Material provided>

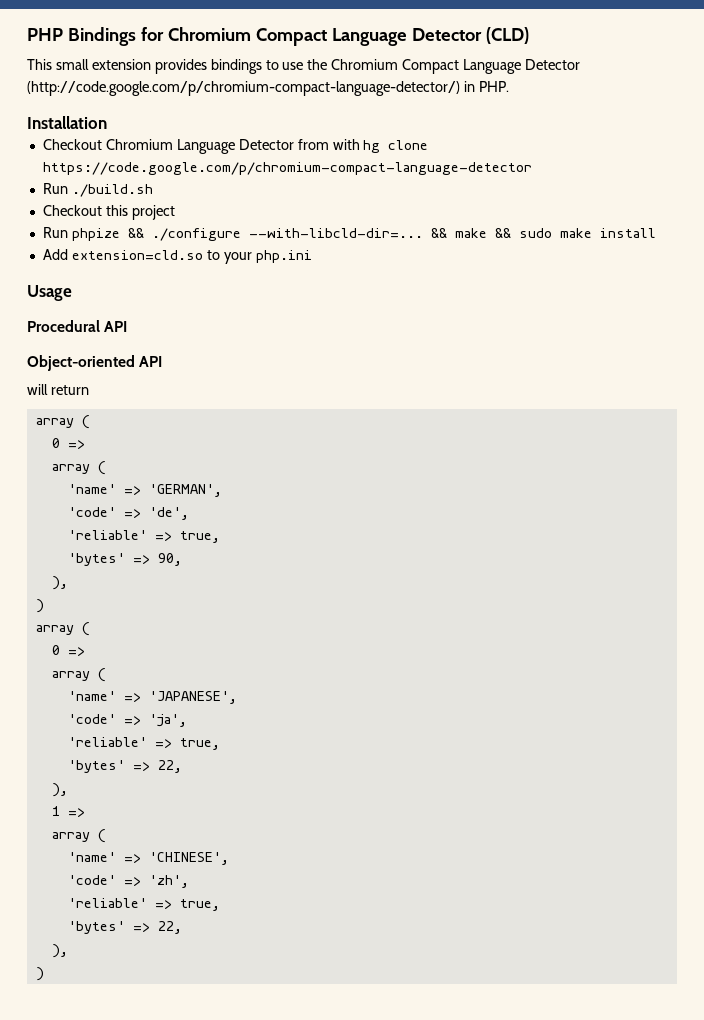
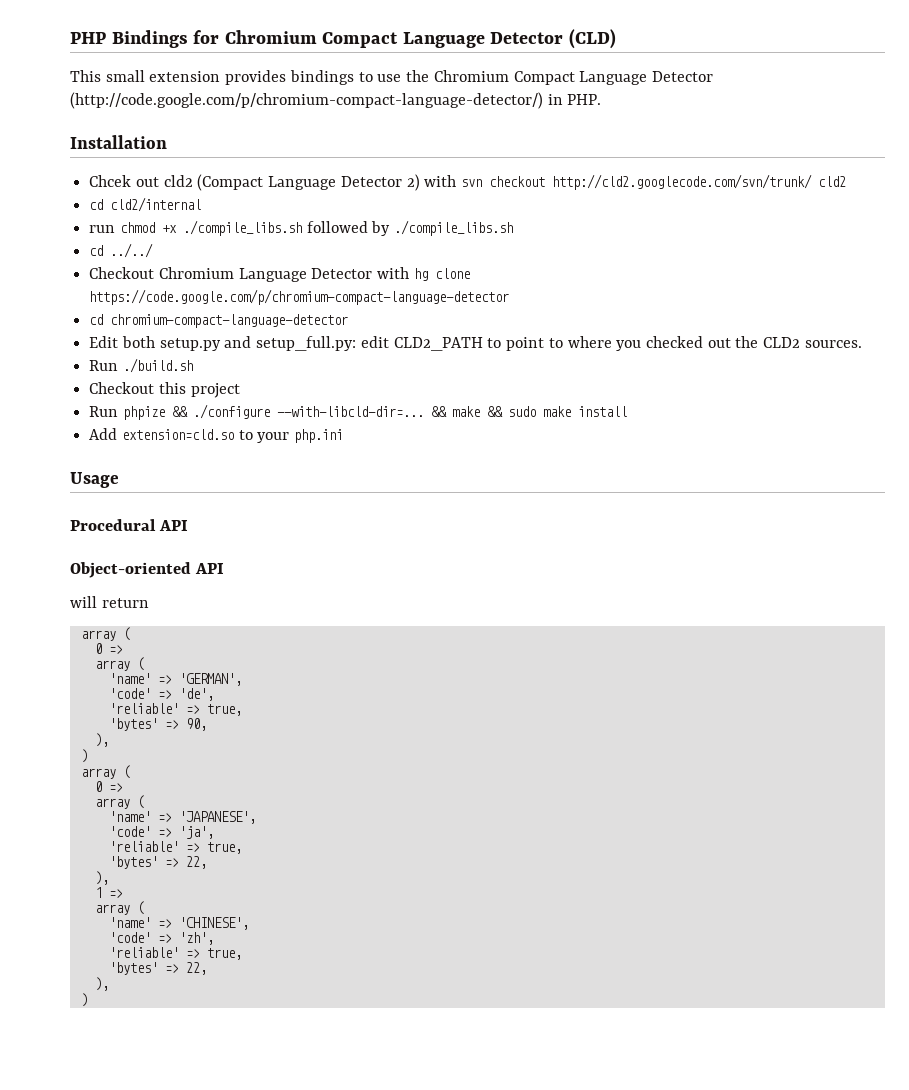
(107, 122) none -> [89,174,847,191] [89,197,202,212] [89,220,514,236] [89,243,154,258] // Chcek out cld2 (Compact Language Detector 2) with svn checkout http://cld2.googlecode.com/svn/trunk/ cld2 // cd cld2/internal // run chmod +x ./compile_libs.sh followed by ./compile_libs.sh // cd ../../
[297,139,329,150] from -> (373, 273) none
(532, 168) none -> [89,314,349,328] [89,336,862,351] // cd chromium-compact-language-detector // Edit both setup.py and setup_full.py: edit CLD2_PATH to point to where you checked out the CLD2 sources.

--

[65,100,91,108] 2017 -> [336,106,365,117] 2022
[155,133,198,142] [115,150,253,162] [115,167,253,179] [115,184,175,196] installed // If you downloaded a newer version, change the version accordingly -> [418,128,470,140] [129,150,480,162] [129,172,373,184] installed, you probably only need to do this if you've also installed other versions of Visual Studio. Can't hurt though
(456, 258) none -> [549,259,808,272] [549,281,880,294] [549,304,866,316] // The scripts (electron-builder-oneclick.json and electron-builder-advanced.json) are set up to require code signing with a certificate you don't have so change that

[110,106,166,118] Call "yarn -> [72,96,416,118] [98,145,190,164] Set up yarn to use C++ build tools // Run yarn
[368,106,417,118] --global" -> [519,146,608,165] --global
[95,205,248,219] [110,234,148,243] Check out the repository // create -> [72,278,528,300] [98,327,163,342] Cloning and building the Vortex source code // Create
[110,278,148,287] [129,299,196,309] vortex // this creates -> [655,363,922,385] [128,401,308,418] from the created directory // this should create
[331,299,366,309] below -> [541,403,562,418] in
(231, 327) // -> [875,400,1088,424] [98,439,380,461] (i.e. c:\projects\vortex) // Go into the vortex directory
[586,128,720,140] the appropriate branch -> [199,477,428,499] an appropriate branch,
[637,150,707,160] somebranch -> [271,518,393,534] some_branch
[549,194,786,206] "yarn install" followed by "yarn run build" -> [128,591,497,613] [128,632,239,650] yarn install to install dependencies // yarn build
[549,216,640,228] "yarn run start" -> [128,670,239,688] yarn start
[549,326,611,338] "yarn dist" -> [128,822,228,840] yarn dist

Prompt>
Retype only this portion of the data above: the line containing "[128,670,239,688] yarn start", the line containing "[128,822,228,840] yarn dist", and all lines between them, exactly.

Answer for this exercise>
[549,216,640,228] "yarn run start" -> [128,670,239,688] yarn start
[549,326,611,338] "yarn dist" -> [128,822,228,840] yarn dist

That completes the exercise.